By on November 15, 2017

Subaru Viziv Performance Concept

In an effort to reduce emissions, Subaru is putting everything on the table in terms of its performance-focused WRX STI.

Keeping in mind your humble author is directly translating an interview given to a Dutch website (an activity which requires all of his brainpower), it seems there’s more than a passing chance that the next WRX STI will deploy some sort of hybrid technology in a bid to maintain its performance creds.

In a statement first appearing on AutoRAI, David Dello Stritto, who is listed on LinkedIn and other sources as General Manager of Sales, Marketing, & PR for Subaru Europe, is quoted as saying:

“CO2 emissions are becoming increasingly important and the current 2.5-liter four-cylinder turbo boxer engine simply can not continue to be used in the future. We do not say goodbye to the WRX STI, the car belongs to Subaru, but there will be a period where we will temporarily not run WRX STI.”

Okay, then.

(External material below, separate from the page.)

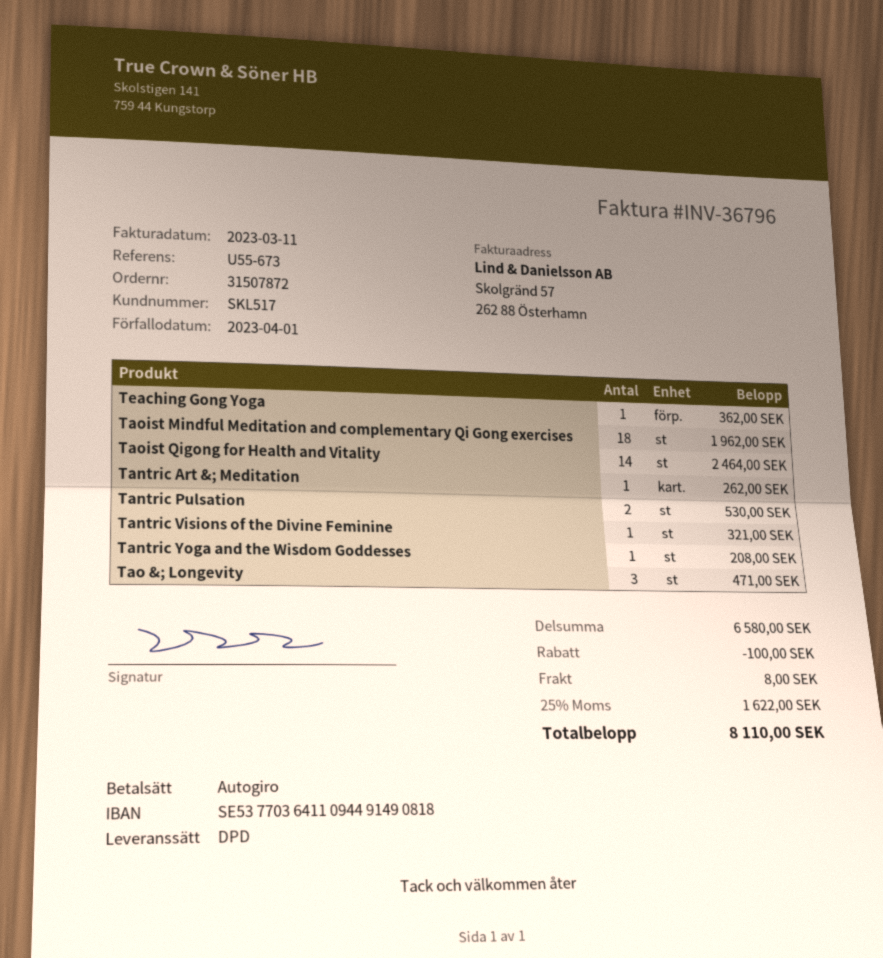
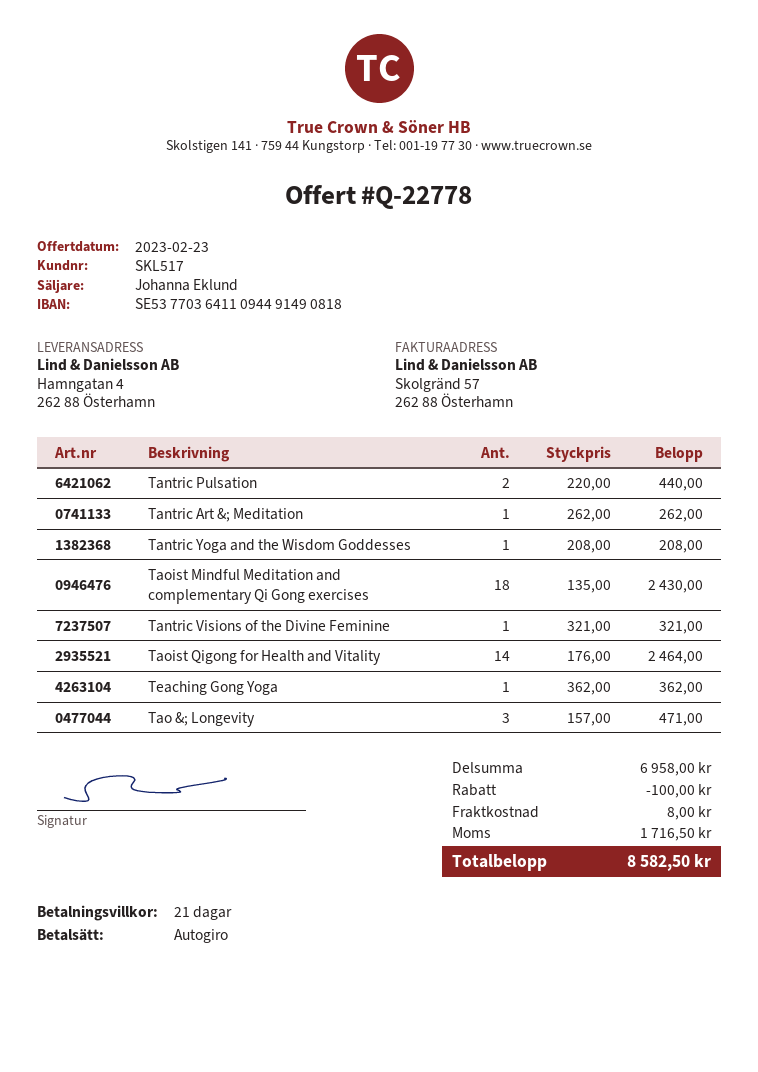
Taoist Mindful Meditation and complementary Qi Gong exercises: 18 for 1962.00 -> 18 for 2430.00
Tantric Pulsation: 2 for 530.00 -> 2 for 440.00
subtotal: 6580.00 -> 6958.00
tax: 1622.00 -> 1716.50
total: 8110.00 -> 8582.50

This could mean one of many things, not the least of which is the Subaru faithful may have to do without their halo car for an undetermined amount of time while the Exploding Galaxy figures out how to make enough power to placate their fans without harming any polar bears.

With the words “the 2.5-liter four-cylinder turbo boxer engine simply can not continue to be used in the future” ringing in one’s ears, it is more than plausible to imagine a downsized and boosted gasoline-powered engine powering the front wheels of the next WRX STI, while an electric motor (or two) fills in the blanks at the rear wheels. 

The current STI Rexy (I’m using that term because Corey Lewis loves it so much) is powered by  a 2.5-liter turbocharged boxer four, good for 305 horsepower funnelled through all four wheels. Don’t forget that Subaru displayed the Viziv Concept at this year’s Tokyo Auto Show, showing what may be the styling direction for the next WRX.  

Subaru does not currently have a plug-in hybrid in its lineup but one is rumoured to be slated for production by the 2020 calendar year. It will surely debut as a mainstream car. If the gearheads in the STI program are permitted to get their hands on it and fettle the powertrain, it could prove to be just the ticket for the next WRX STI. After all, it’s not as if hybrid powertrains and gonzo levels of performance are mutually exclusive concepts.

[Image: Subaru]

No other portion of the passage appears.